**Assigned task:** Exactly reproduce the lines of the listing below from the one containing "html: <div> <span>" through the one containing "background: #737373 ->". Skip the images.

Supplied data Block Start

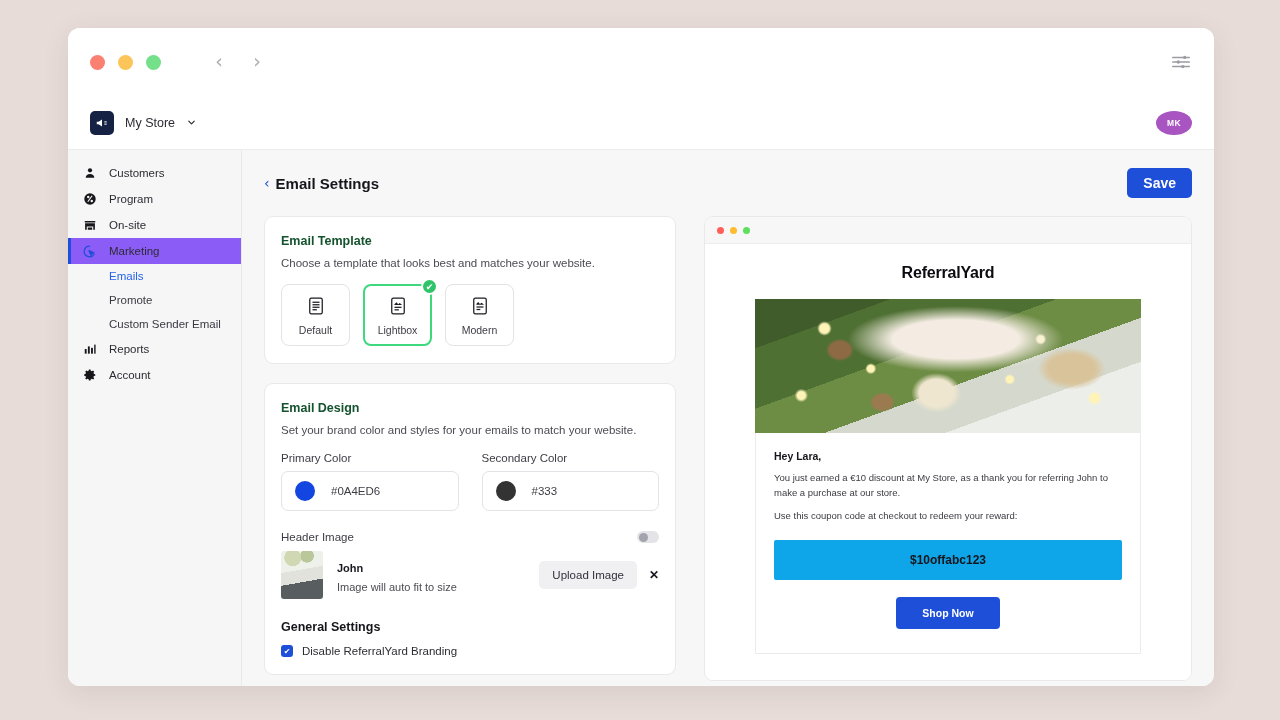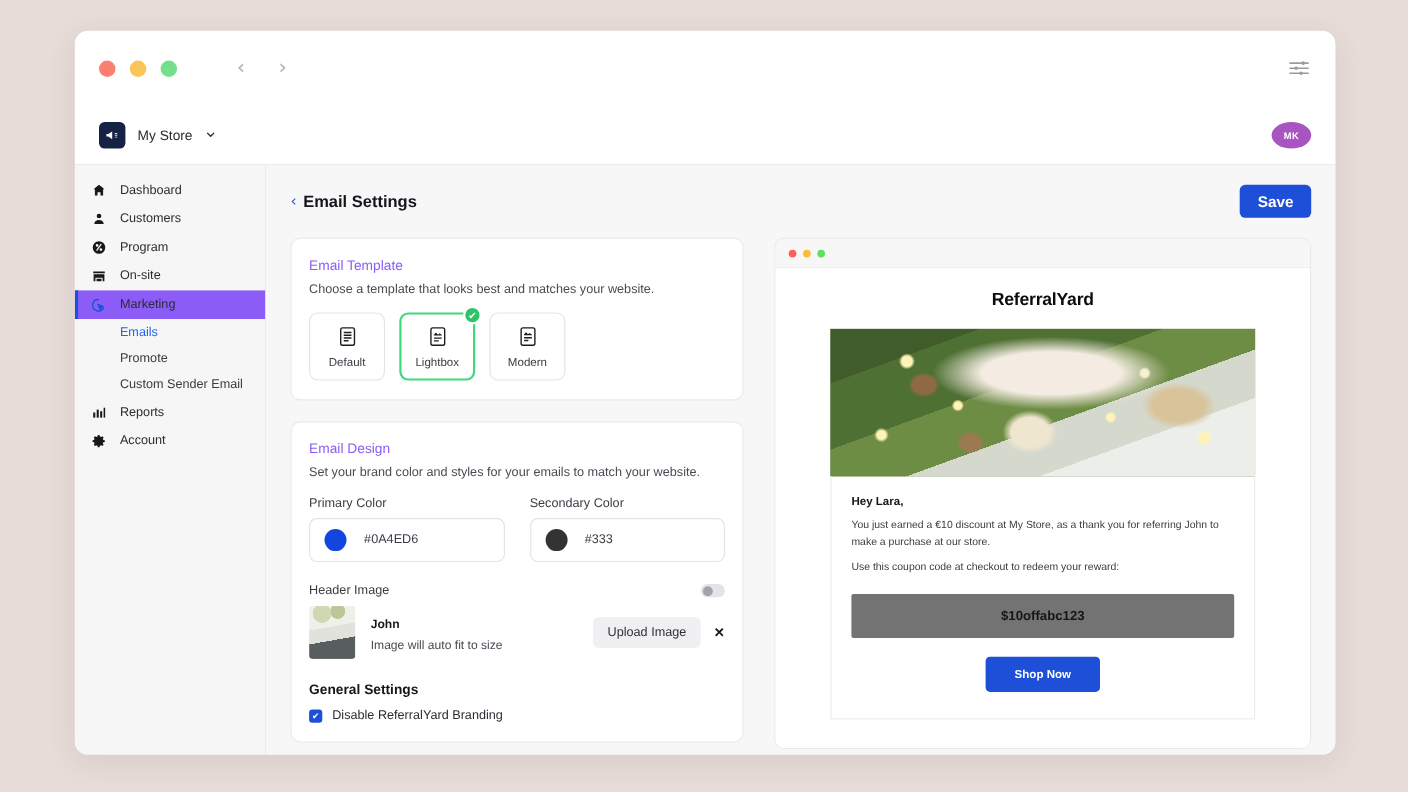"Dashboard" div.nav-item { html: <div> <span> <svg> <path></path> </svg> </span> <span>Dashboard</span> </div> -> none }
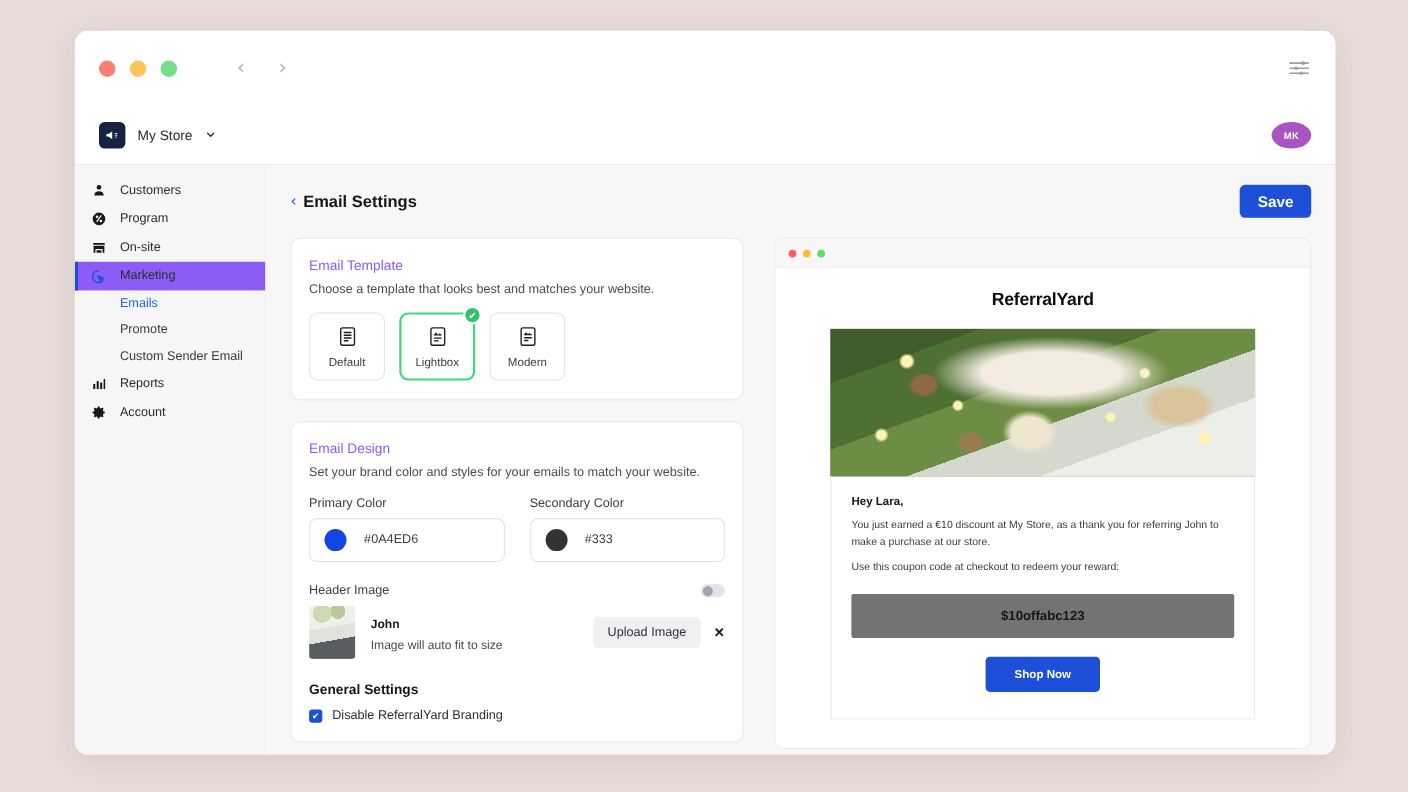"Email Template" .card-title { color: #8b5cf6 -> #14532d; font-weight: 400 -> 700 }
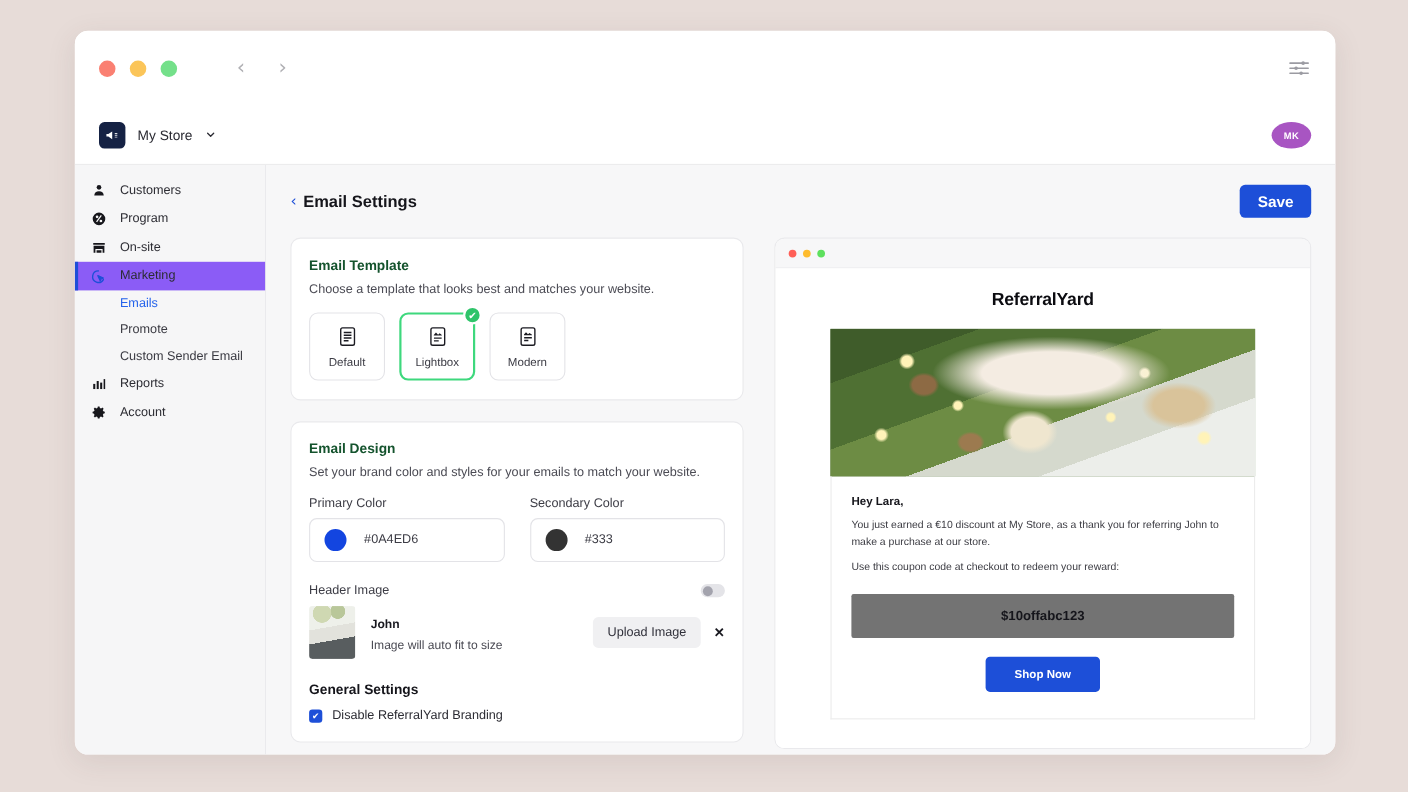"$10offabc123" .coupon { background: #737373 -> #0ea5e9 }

Supplied data Block End
Supplied data Block Start

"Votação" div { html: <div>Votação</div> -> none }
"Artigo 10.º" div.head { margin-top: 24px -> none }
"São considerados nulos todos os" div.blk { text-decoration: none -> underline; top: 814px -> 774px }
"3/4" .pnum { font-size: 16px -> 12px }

Supplied data Block End

**Result below:**
"Dashboard" div.nav-item { html: <div> <span> <svg> <path></path> </svg> </span> <span>Dashboard</span> </div> -> none }
"Email Template" .card-title { color: #8b5cf6 -> #14532d; font-weight: 400 -> 700 }
"$10offabc123" .coupon { background: #737373 -> #0ea5e9 }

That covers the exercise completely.